眾臣嘩然,有人鬆了口氣,有人則眉宇緊皺。
丁慕又接著道:“陛下體恤臣子,得知諸位在此等了一夜,便取消了今日早朝。”
丁孝鋒也接了一句:“都散了吧。”
眾臣也聽話,相互道彆後就往回走。
心思單純的隻當是多了一天假,樂嗬起來。
心思縝密則猜到事情比想象中的大,暫時摁住了而已,還不到開誠布公的時候。
畢竟以華國情報的謹慎程度,不可能有誤傳這種事。
恐怕……
真是不得了的海妖在作祟!
看著眾臣離去後。
丁慕這才長舒了一口氣,接著又重新皺起眉,望向身旁的丁孝鋒:“護國公,疏散人群和邊疆兵力調動的事,就拜托您了。”
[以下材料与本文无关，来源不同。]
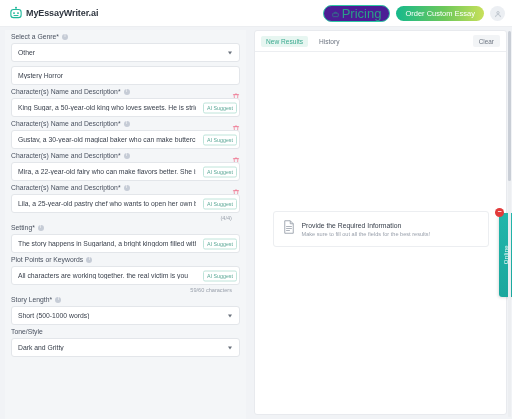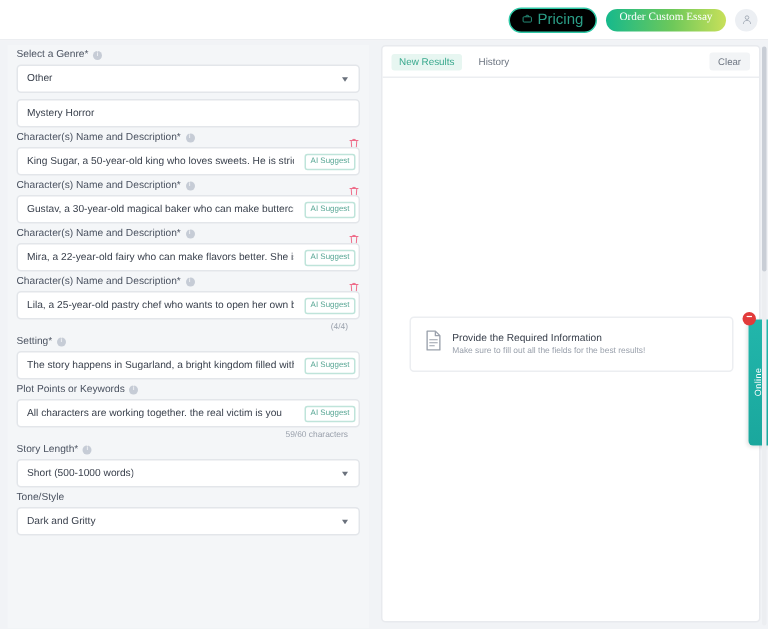--- a/index.html
+++ b/index.html
@@ -166,6 +166,19 @@
 <div id="app">
 
   <div class="header">
+    <div class="brand">
+      <span>
+        <svg class="brand-logo" viewBox="0 0 24 24" fill="none">
+          <path d="M12 2v3" stroke="#1fb89b" stroke-width="1.8" stroke-linecap="round"></path>
+          <circle cx="12" cy="2.6" r="1.3" fill="#1fb89b"></circle>
+          <rect x="3.2" y="6" width="17.6" height="14" rx="4.5" stroke="#1fb89b" stroke-width="1.9"></rect>
+          <circle cx="8.6" cy="12.2" r="1.7" fill="#1fb89b"></circle>
+          <circle cx="15.4" cy="12.2" r="1.7" fill="#1fb89b"></circle>
+          <path d="M8.6 16.4h6.8" stroke="#1fb89b" stroke-width="1.7" stroke-linecap="round"></path>
+        </svg>
+      </span>
+      <span class="brand-name">MyEssayWriter.ai</span>
+    </div>
 
 
     <div class="header-right">

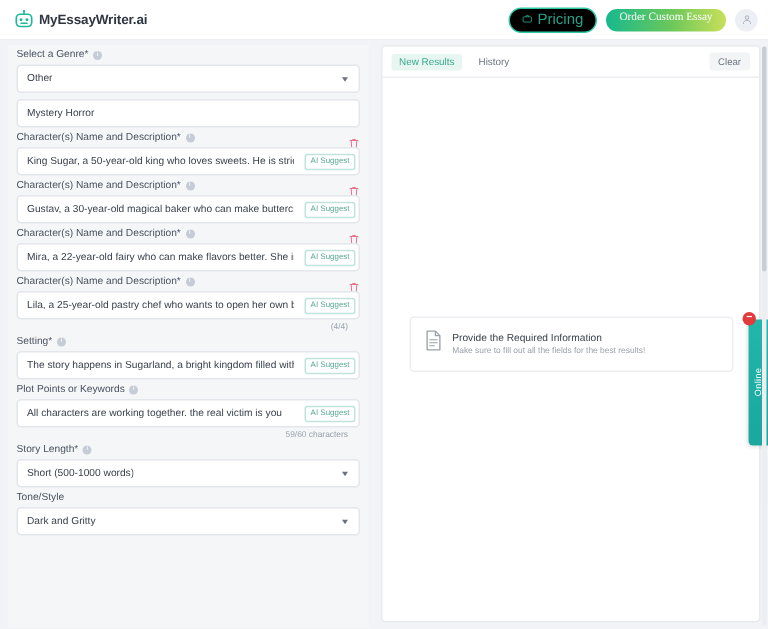--- a/index.html
+++ b/index.html
@@ -33,9 +33,9 @@
   }
   .btn-pricing {
     display: flex; align-items: center; gap: 3px;
-    border: 1px solid #2ec8a6; color: #2b9e87; background: #000000;
+    border: 1px solid #2ec8a6; color: #2b9e87; background: #4c1d95;
     border-radius: 10px; height: 15px; padding: 0 8px;
-    font-size: 10px; white-space: nowrap;
+    font-size: 13px; white-space: nowrap;
   }
   .btn-order {
     background: linear-gradient(90deg,#16b98c 0%, #6dc85a 55%, #c8e05a 100%);

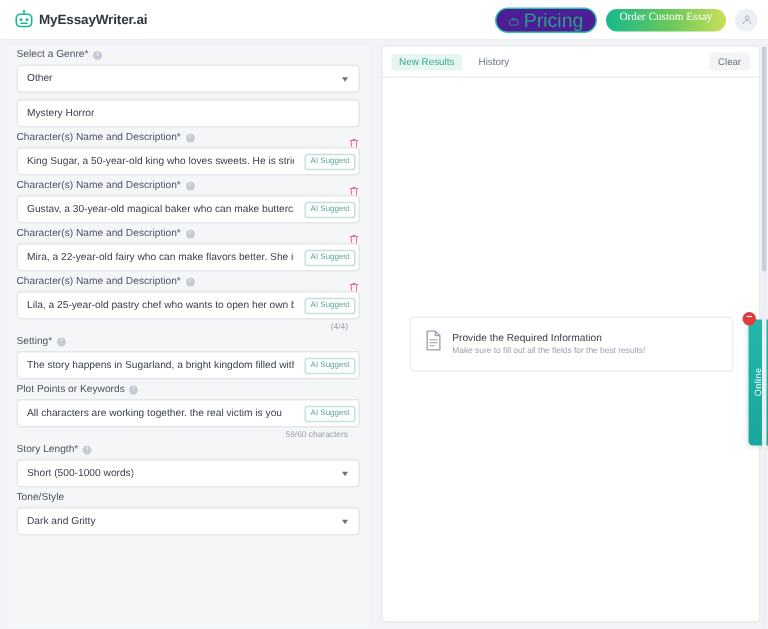--- a/index.html
+++ b/index.html
@@ -40,9 +40,8 @@
   .btn-order {
     background: linear-gradient(90deg,#16b98c 0%, #6dc85a 55%, #c8e05a 100%);
     color: #fff; border-radius: 10px; height: 15px; padding: 0 9px;
-    display: flex; font-size: 7.5px; white-space: nowrap;
+    display: flex; align-items: center; font-size: 7.5px; white-space: nowrap;
     font-weight: 500;
-    font-family: Liberation Serif, serif;
   }
   .avatar {
     width: 15px; height: 15px; border-radius: 50%; background: #eceff3;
“明白。”丁孝鋒說罷拍了拍她的肩膀,“你要當心身體,彆太操勞。”
丁慕心中動容:“知道的,父親您也是。”
此時的代鬆坡上前,小聲問:“兩位丁大人,請問今兒微臣是見不到皇上了嗎?”
其實他也在拖延時間,畢竟已經在淩國見到了皇帝陛下本人,且猜到蕭染書要去宿國。
所以……
眼下在宮裡的那位又是誰呢?
不管是誰,反正暫時不能讓張緣見到,張緣見過女扮男裝的蕭染書。
代鬆坡覺得這事有些亂!
丁慕思考了一瞬,道:“見得到,你且進宮等著吧,至於淩國使臣……”
“他不行!”王春毅高聲阻止,“他的祖上八代我還沒問清楚!”
丁慕微笑:“王大人所言極是。”
代鬆坡故作沉沉的點頭,與張緣揮了揮手便進了宮。
張緣:“……”
接下來,丁慕和丁孝鋒雙雙離去,唯有王春毅不依不饒的對張緣進行了長達三個時辰的盤問。
就在宮門口問,從上午問到下午。
問的午飯都沒時間吃,最後以張緣裝暈才畫上句號。
張緣被人抬回住所,侍衛侍女好一陣忙活。
王春毅還不忘給他搖了個太醫,畢竟是他國使臣,不能死了。
那太醫也是絕,脈出對方是裝暈後不說破,當即開始針灸,哪裡疼紮哪裡,把張緣紮的像個刺蝟。
張緣幽幽轉醒時流下了一滴淚。
這到底是治病還是酷刑?
他掙紮的爬起來,謝絕了太醫,轟走了侍衛侍女。
然後開始給淩帝寫信。
【皇上,臣暫未見到蕭皇,但發現華國東南沿海地區疑似出了什麼大事,一群大臣在宮門外等了一整夜,可華國的臣子百般阻撓,不讓臣打聽!】
【臣猜測要麼是有流寇作亂,要麼是牽扯到皇室安危,皇上彆著急,容臣再探探。】
寫到這裡還挺正常,就事論事。
但越往後張緣的情緒越控製不住,當描述完幾個重要大臣的為人處世後,他瘋了。